| Work to be completed |
Could you show each line of the records that contains the word "display"?

Extracted information below:

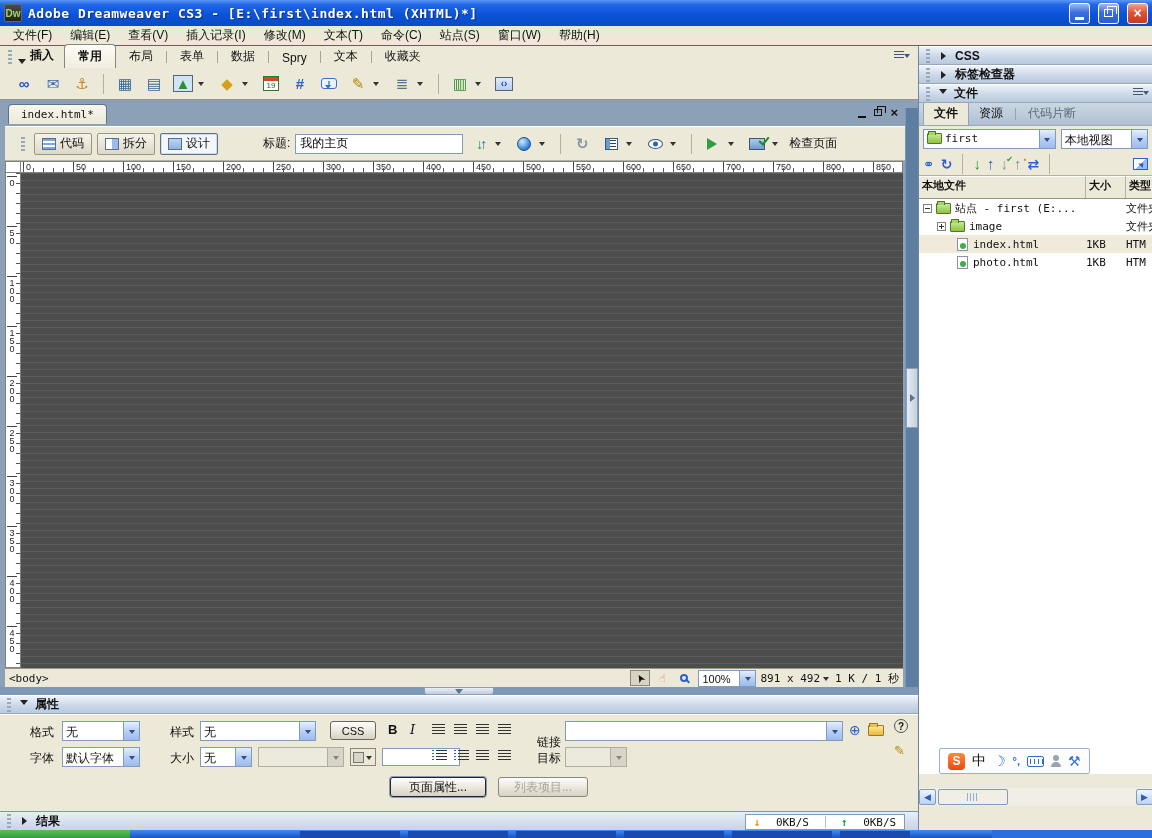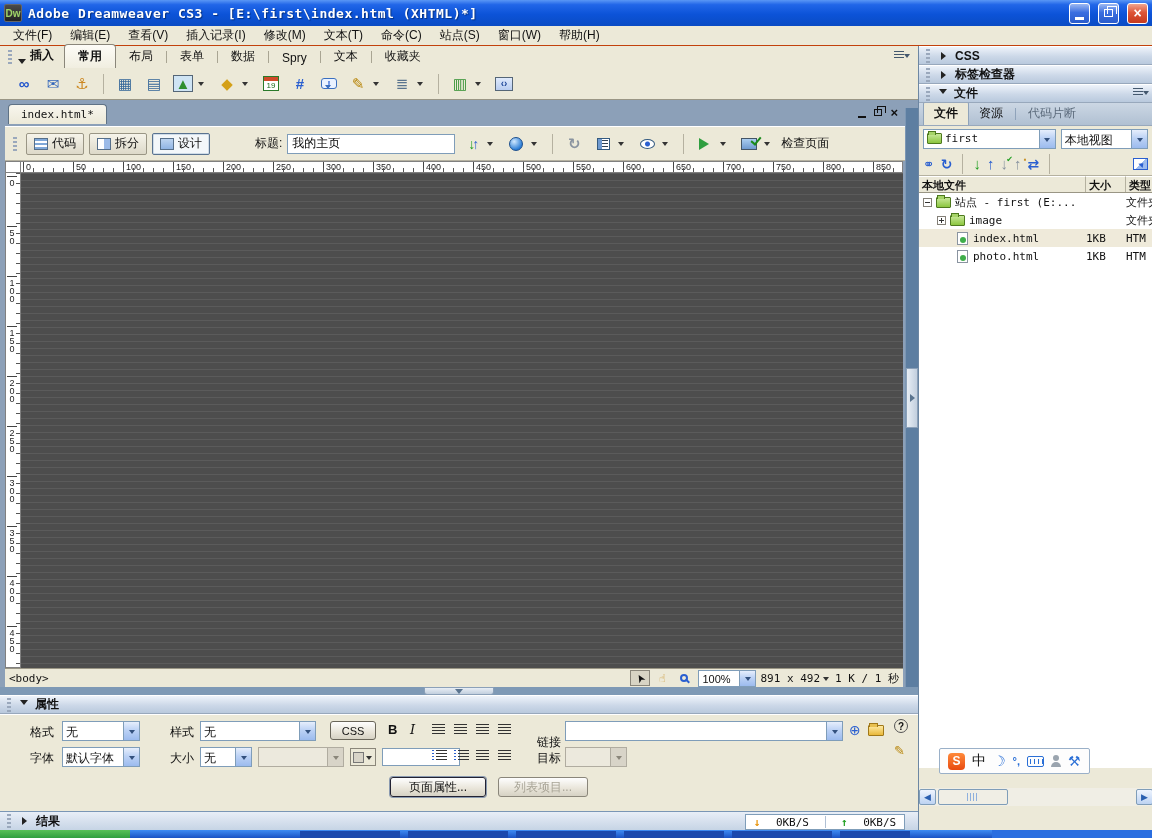--- a/index.html
+++ b/index.html
@@ -76,7 +76,7 @@
 
   #doc-toolbar { left:5px; top:26px; width:910px; height:35px; background:#ece9d8;
     border-top:1px solid #fff; border-bottom:1px solid #b5b1a0;
-    display:flex; align-items:center; gap:5px; padding-left:4px; }
+    display:flex; align-items:center; gap:5px; padding-left:12px; }
   .view-btn { display:flex; align-items:center; gap:4px; height:22px; padding:0 7px;
     border:1px solid #9a9685; border-radius:2px; background:linear-gradient(#f6f4ea,#ddd9c9); }
   .view-btn.active { background:#f3f7fa; border-color:#5a7390; box-shadow:inset 0 0 0 1px #cfdce8; }

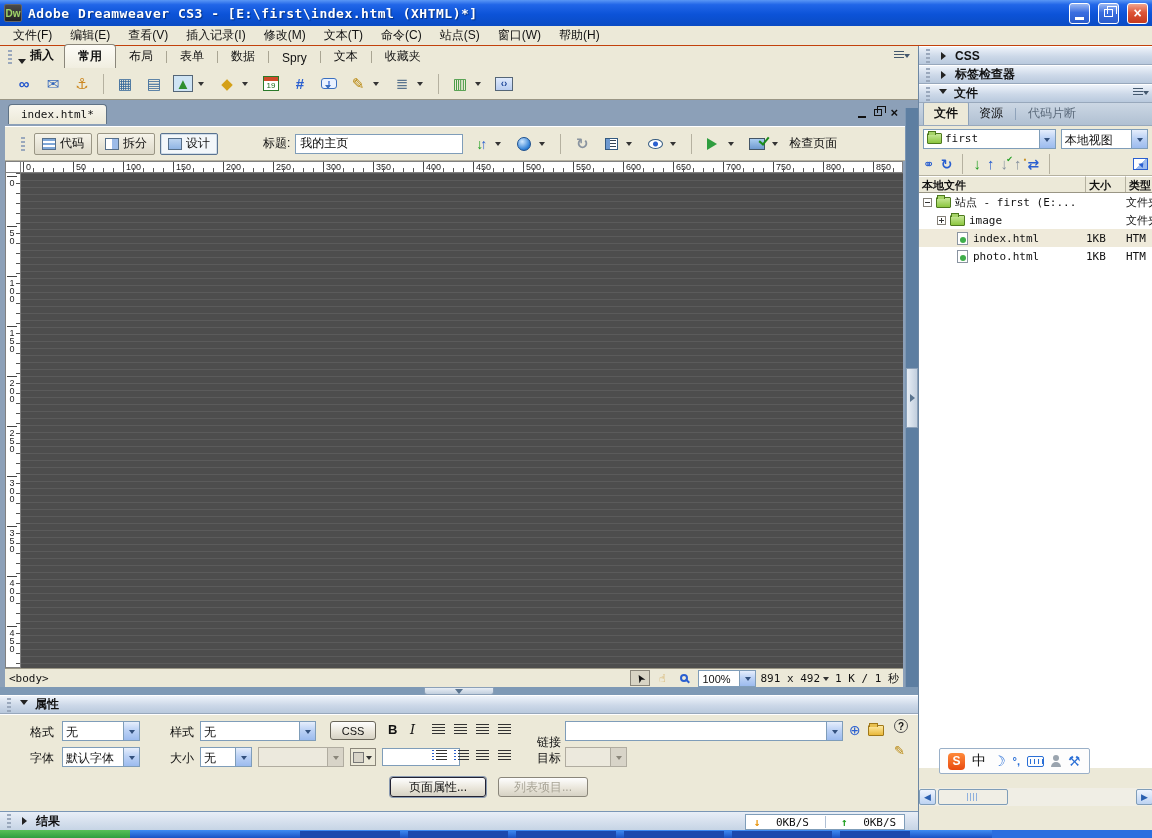--- a/index.html
+++ b/index.html
@@ -221,7 +221,7 @@
     margin-left:auto; position:relative; }
   .expand-ic::after { content:""; position:absolute; right:1px; top:1px; border:3px solid transparent;
     border-bottom:4px solid #2a5fd0; transform:rotate(45deg); }
-  #fcolhead { height:17px; display:flex; border-bottom:1px solid #9a9685; background:#ece9d8;
+  #fcolhead { height:23px; display:flex; border-bottom:1px solid #9a9685; background:#ece9d8;
     font-size:11px; font-weight:bold; }
   .fcol { border-right:1px solid #b5b1a0; padding:1px 3px; white-space:nowrap; overflow:hidden;
     border-top:1px solid #fff; }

End of Extracted information.

| Exercise response |
-    display:flex; align-items:center; gap:5px; padding-left:4px; }
+    display:flex; align-items:center; gap:5px; padding-left:12px; }
   .view-btn { display:flex; align-items:center; gap:4px; height:22px; padding:0 7px;
-  #fcolhead { height:17px; display:flex; border-bottom:1px solid #9a9685; background:#ece9d8;
+  #fcolhead { height:23px; display:flex; border-bottom:1px solid #9a9685; background:#ece9d8;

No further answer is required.